Required action
Below are several records. Retype exactly those lines running from the one with "order number: PO-62108 -> PO-62018" through the one with "total: 66.88 -> 48.64", end lines included, and no others.

Records drawn from a dataset

= = = = = = =

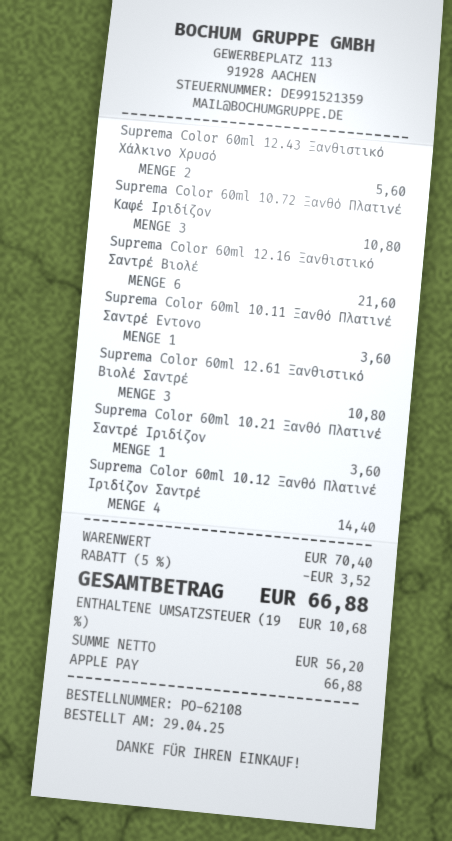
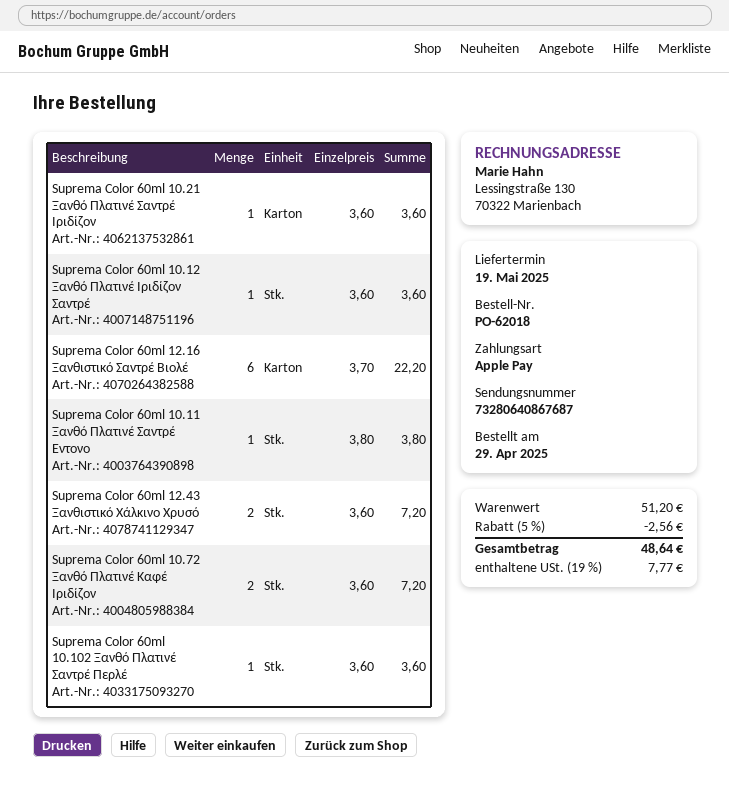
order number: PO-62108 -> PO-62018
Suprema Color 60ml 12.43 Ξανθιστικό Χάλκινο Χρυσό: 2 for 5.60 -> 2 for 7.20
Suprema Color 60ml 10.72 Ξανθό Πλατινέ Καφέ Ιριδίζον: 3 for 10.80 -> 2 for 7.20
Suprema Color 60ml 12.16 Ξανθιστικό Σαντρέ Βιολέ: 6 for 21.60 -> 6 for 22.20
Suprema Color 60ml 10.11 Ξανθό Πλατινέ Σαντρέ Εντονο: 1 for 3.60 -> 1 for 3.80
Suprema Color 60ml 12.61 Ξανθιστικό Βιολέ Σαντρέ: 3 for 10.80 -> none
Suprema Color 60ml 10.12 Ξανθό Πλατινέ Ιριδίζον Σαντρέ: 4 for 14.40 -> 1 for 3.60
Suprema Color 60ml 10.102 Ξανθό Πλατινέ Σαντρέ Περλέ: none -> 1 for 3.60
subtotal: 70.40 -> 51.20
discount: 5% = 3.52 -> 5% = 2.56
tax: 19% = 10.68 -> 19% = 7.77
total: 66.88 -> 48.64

= = = = = = =

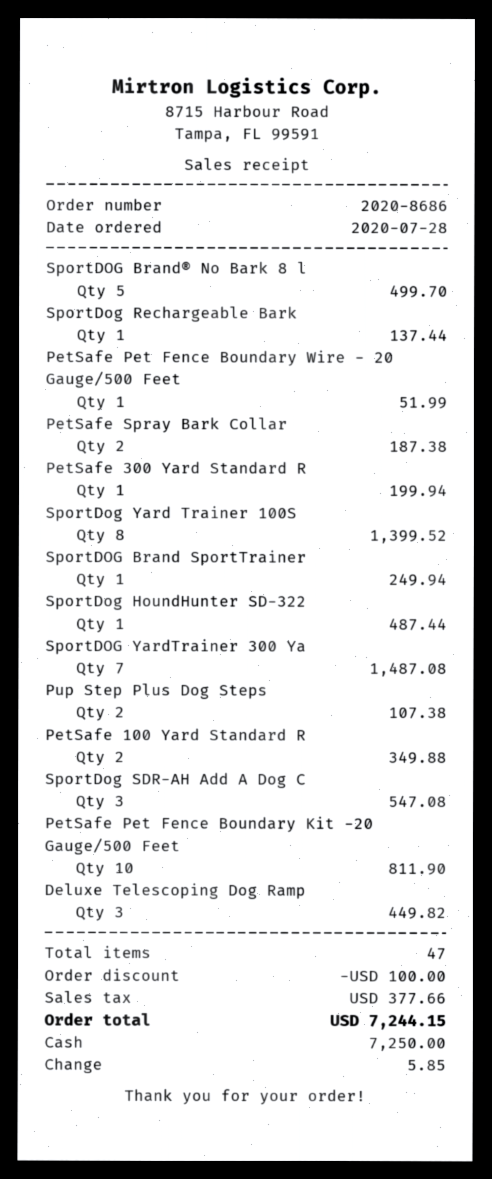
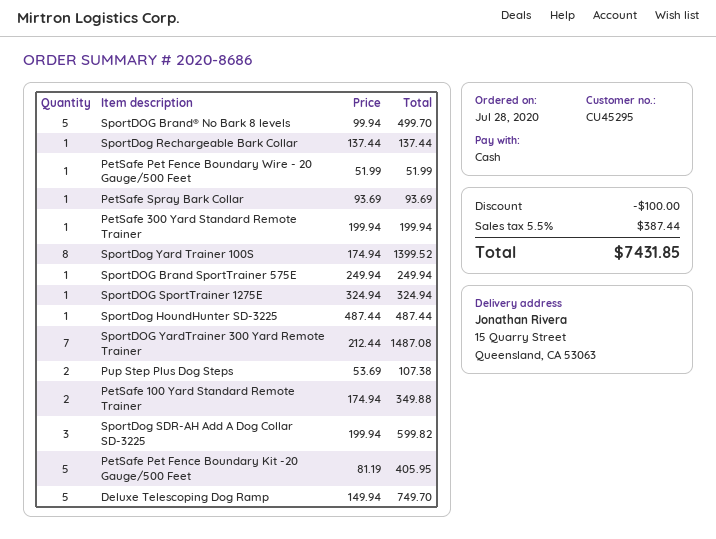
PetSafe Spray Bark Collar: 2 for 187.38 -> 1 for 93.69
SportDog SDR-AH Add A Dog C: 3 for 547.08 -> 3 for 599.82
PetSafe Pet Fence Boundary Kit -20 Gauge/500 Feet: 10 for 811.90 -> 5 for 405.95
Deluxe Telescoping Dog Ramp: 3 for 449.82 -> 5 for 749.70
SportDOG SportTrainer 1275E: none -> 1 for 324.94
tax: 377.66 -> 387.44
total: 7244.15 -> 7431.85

= = = = = = =

Task response
order number: PO-62108 -> PO-62018
Suprema Color 60ml 12.43 Ξανθιστικό Χάλκινο Χρυσό: 2 for 5.60 -> 2 for 7.20
Suprema Color 60ml 10.72 Ξανθό Πλατινέ Καφέ Ιριδίζον: 3 for 10.80 -> 2 for 7.20
Suprema Color 60ml 12.16 Ξανθιστικό Σαντρέ Βιολέ: 6 for 21.60 -> 6 for 22.20
Suprema Color 60ml 10.11 Ξανθό Πλατινέ Σαντρέ Εντονο: 1 for 3.60 -> 1 for 3.80
Suprema Color 60ml 12.61 Ξανθιστικό Βιολέ Σαντρέ: 3 for 10.80 -> none
Suprema Color 60ml 10.12 Ξανθό Πλατινέ Ιριδίζον Σαντρέ: 4 for 14.40 -> 1 for 3.60
Suprema Color 60ml 10.102 Ξανθό Πλατινέ Σαντρέ Περλέ: none -> 1 for 3.60
subtotal: 70.40 -> 51.20
discount: 5% = 3.52 -> 5% = 2.56
tax: 19% = 10.68 -> 19% = 7.77
total: 66.88 -> 48.64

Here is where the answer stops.